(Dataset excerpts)
Start of Block
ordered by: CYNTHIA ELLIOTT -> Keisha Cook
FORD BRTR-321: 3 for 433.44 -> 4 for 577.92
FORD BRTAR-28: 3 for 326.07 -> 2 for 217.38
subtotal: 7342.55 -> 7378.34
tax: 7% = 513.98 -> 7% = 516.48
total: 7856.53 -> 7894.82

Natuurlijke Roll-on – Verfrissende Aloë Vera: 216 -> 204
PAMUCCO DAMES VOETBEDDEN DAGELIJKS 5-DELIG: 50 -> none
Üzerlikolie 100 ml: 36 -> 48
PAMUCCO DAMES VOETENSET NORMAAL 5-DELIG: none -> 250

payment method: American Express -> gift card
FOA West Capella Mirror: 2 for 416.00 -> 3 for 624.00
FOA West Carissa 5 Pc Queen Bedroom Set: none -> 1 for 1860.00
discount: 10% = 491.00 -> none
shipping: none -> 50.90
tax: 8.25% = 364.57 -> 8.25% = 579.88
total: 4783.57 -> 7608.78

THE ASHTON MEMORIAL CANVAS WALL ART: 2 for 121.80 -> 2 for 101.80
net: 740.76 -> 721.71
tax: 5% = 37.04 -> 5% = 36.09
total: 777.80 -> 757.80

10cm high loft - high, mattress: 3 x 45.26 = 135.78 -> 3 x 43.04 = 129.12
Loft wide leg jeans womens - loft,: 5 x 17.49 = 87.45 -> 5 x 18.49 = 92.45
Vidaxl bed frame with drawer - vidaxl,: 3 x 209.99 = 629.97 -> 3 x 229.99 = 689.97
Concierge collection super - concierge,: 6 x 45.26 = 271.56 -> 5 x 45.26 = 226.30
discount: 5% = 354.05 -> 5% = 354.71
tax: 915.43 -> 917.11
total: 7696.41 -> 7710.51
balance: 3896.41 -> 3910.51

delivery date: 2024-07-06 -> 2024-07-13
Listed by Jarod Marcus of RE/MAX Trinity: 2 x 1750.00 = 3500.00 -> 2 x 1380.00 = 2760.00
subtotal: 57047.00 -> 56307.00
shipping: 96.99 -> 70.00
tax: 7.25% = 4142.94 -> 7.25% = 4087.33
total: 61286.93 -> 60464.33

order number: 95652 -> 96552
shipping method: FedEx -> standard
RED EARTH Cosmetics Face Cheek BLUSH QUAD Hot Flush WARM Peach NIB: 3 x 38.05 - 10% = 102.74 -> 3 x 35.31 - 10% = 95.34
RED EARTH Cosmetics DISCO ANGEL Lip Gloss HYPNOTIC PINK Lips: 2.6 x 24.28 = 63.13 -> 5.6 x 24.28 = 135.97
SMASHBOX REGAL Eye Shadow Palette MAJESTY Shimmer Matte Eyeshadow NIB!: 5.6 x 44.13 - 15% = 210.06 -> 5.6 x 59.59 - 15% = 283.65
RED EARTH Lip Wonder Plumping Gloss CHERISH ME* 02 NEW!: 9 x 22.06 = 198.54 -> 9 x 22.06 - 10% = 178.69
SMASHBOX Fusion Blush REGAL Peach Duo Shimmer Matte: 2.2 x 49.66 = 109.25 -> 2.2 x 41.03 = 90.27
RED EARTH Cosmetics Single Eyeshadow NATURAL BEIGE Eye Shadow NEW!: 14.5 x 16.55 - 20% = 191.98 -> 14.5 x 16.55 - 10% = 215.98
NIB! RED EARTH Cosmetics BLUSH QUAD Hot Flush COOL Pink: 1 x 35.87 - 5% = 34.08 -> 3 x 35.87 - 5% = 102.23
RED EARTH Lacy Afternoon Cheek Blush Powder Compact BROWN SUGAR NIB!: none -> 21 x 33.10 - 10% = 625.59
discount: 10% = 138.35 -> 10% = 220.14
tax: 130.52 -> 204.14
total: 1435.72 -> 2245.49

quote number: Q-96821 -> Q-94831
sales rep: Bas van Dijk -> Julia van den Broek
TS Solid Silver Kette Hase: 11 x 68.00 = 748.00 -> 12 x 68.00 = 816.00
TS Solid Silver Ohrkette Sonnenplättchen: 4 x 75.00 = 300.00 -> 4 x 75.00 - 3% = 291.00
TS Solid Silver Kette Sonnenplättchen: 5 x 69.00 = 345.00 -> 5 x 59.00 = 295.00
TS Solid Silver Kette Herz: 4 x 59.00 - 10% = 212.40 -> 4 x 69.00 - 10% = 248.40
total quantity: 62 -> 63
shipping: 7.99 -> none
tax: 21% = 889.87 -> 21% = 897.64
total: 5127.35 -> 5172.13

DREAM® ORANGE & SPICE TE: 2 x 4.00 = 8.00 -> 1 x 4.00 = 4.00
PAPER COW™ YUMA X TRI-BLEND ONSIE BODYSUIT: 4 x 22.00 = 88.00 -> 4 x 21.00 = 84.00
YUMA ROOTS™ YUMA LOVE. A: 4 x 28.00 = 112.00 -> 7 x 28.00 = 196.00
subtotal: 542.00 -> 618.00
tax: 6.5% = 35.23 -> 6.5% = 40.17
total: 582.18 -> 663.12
End of Block
AIM OF THE EXERCISE:
Give an exact copy of the lines above, from the top of the records to the line that contains "Concierge collection super", taking in both ends.

ANSWER FOR THE TASK:
ordered by: CYNTHIA ELLIOTT -> Keisha Cook
FORD BRTR-321: 3 for 433.44 -> 4 for 577.92
FORD BRTAR-28: 3 for 326.07 -> 2 for 217.38
subtotal: 7342.55 -> 7378.34
tax: 7% = 513.98 -> 7% = 516.48
total: 7856.53 -> 7894.82

Natuurlijke Roll-on – Verfrissende Aloë Vera: 216 -> 204
PAMUCCO DAMES VOETBEDDEN DAGELIJKS 5-DELIG: 50 -> none
Üzerlikolie 100 ml: 36 -> 48
PAMUCCO DAMES VOETENSET NORMAAL 5-DELIG: none -> 250

payment method: American Express -> gift card
FOA West Capella Mirror: 2 for 416.00 -> 3 for 624.00
FOA West Carissa 5 Pc Queen Bedroom Set: none -> 1 for 1860.00
discount: 10% = 491.00 -> none
shipping: none -> 50.90
tax: 8.25% = 364.57 -> 8.25% = 579.88
total: 4783.57 -> 7608.78

THE ASHTON MEMORIAL CANVAS WALL ART: 2 for 121.80 -> 2 for 101.80
net: 740.76 -> 721.71
tax: 5% = 37.04 -> 5% = 36.09
total: 777.80 -> 757.80

10cm high loft - high, mattress: 3 x 45.26 = 135.78 -> 3 x 43.04 = 129.12
Loft wide leg jeans womens - loft,: 5 x 17.49 = 87.45 -> 5 x 18.49 = 92.45
Vidaxl bed frame with drawer - vidaxl,: 3 x 209.99 = 629.97 -> 3 x 229.99 = 689.97
Concierge collection super - concierge,: 6 x 45.26 = 271.56 -> 5 x 45.26 = 226.30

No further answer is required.